Fig. 1. Grant Wood, American Gothic, 1930, Art Institute of Chicago, Chicago.

APA labels it Figure 1, gives a brief italic title, and adds a Note with a copyright attribution beneath the figure. Refer to the image in your text as “see Figure 1” (APA) or “see fig. 1” (MLA) so the reader knows where to look.

Frequently asked questions

How do I cite an image I found on Google Images?
Google Images is a search engine, not a source — never cite google.com as the location of an image. Click through to the page that actually hosts the image and cite that: the museum collection page, the news article, the photographer's portfolio, or the website where the image was published.

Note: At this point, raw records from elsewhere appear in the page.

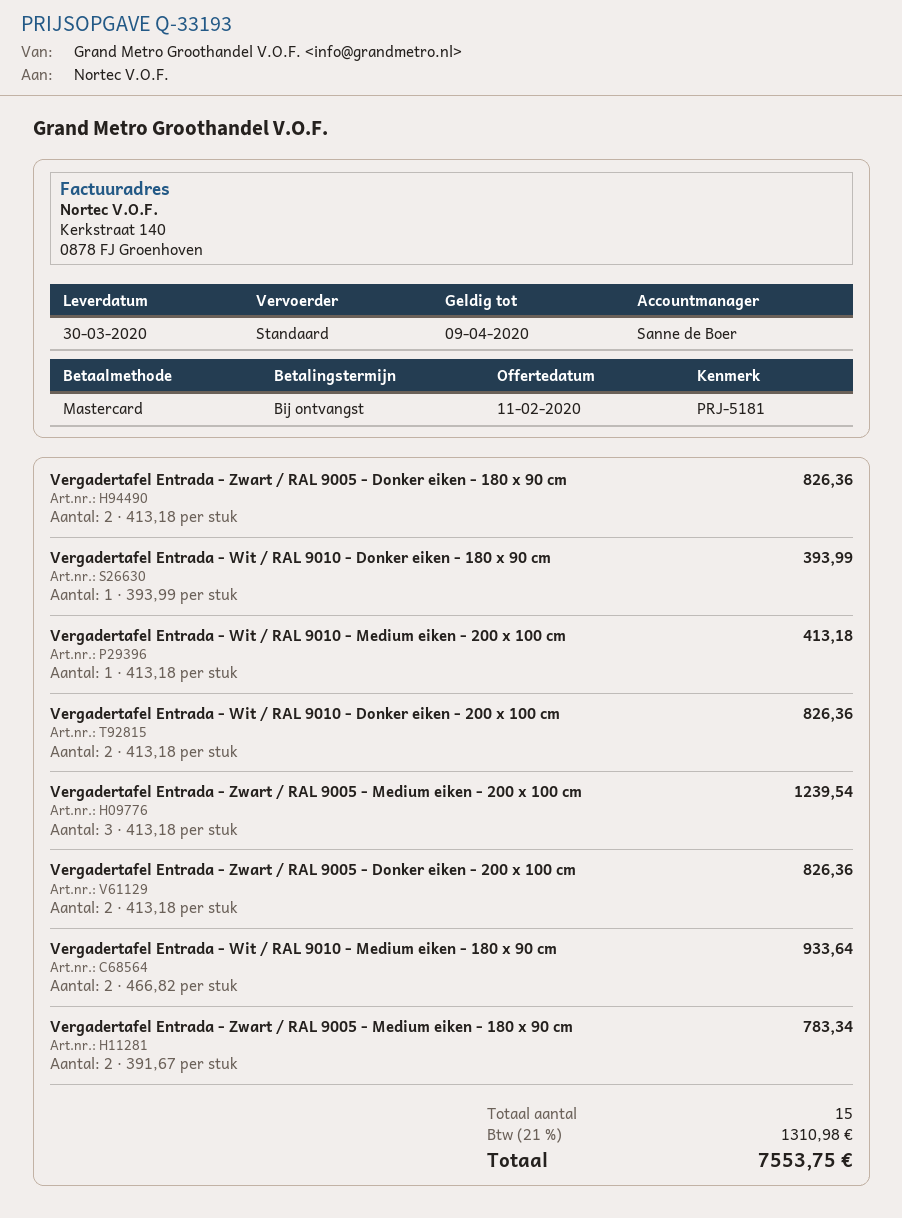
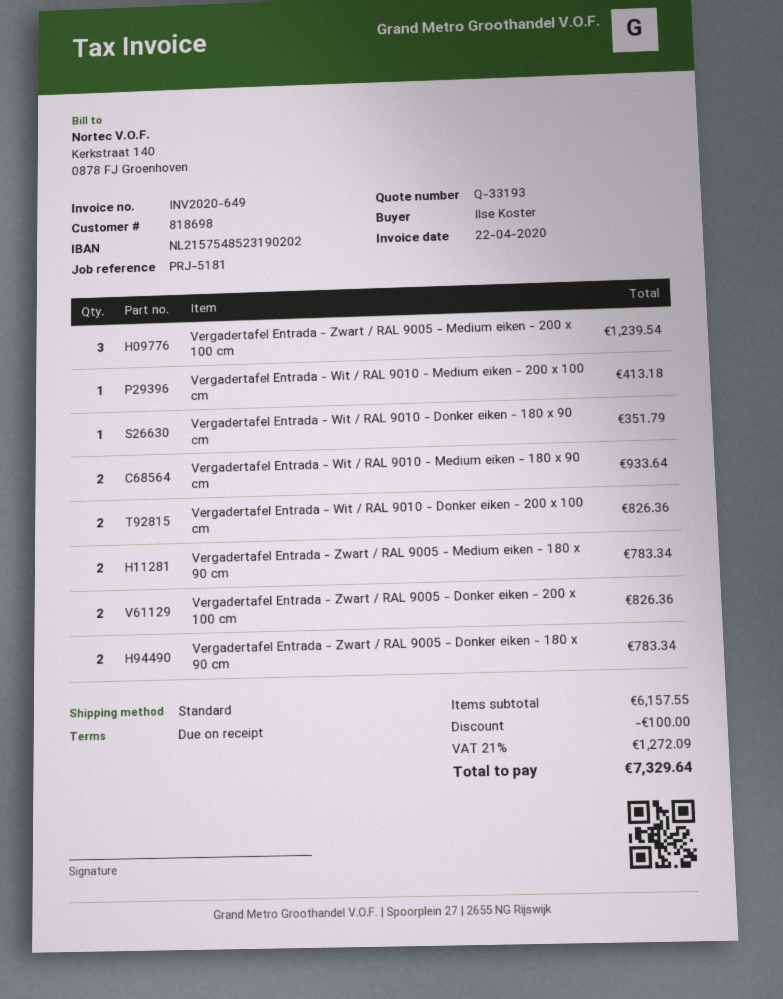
Vergadertafel Entrada - Zwart / RAL 9005 - Donker eiken - 180 x 90 cm: 2 for 826.36 -> 2 for 783.34
Vergadertafel Entrada - Wit / RAL 9010 - Donker eiken - 180 x 90 cm: 1 for 393.99 -> 1 for 351.79
discount: none -> 100.00
tax: 21% = 1310.98 -> 21% = 1272.09
total: 7553.75 -> 7329.64

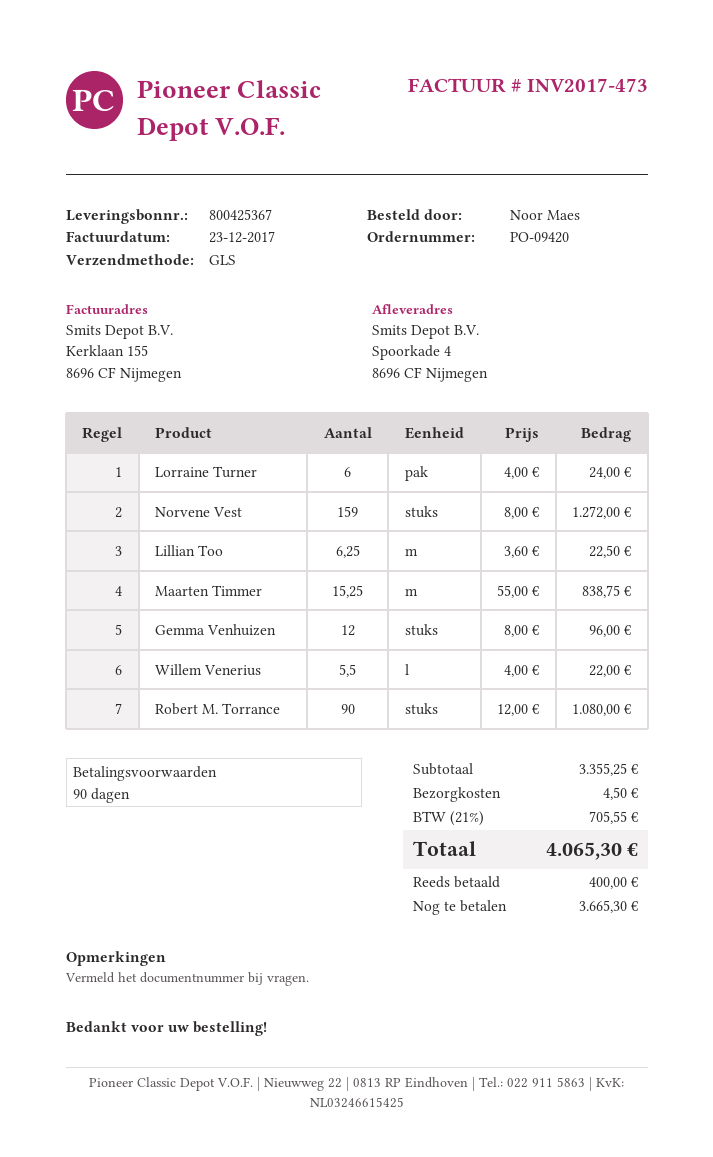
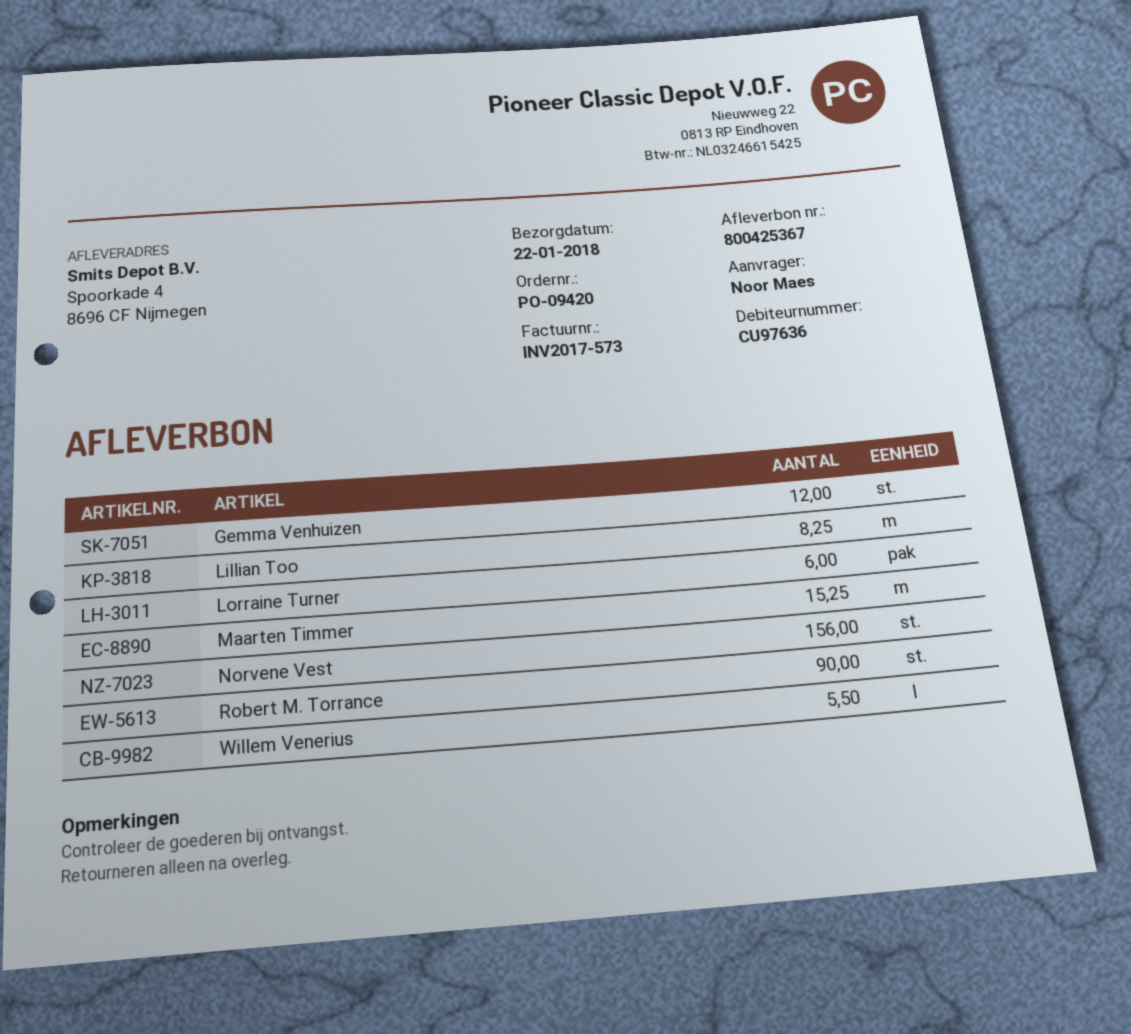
invoice number: INV2017-473 -> INV2017-573
Norvene Vest: 159 -> 156
Lillian Too: 6.25 -> 8.25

If you cannot trace the image to its origin, you generally should not cite it, because you cannot verify the creator, the date, or whether you have the right to reproduce it.
How do I cite an image that has no title?
Supply a short description in place of a title. In APA, put the description in square brackets and do not italicize it — for example, "[Photograph of a flooded subway platform]". In MLA, give a brief plain description (no italics, no quotation marks) in the title slot. In Chicago, describe the work in roman type. Keep the description factual and just long enough to identify the image; do not invent a creative title.
Do I cite the museum where I saw the image or the website I viewed it on?
Cite the version you actually used. If you viewed a painting in person, name the holding institution and city as the location. If you viewed it on the museum's website (or any website), name that site and give the URL so a reader can reach the same image. APA records the holding institution and adds the URL when the work was viewed online, so it captures both at once.
What date goes in the citation — when the image was made or when I accessed it?
Use the date the image was created or published as the work's date — that is the year in an APA or Chicago in-text citation. The date you accessed it is separate and optional: include an access date only for images on pages that can change, and place it at the end of the entry (MLA: "Accessed 20 May 2026."). For a dated artwork in a stable museum collection, an access date is unnecessary.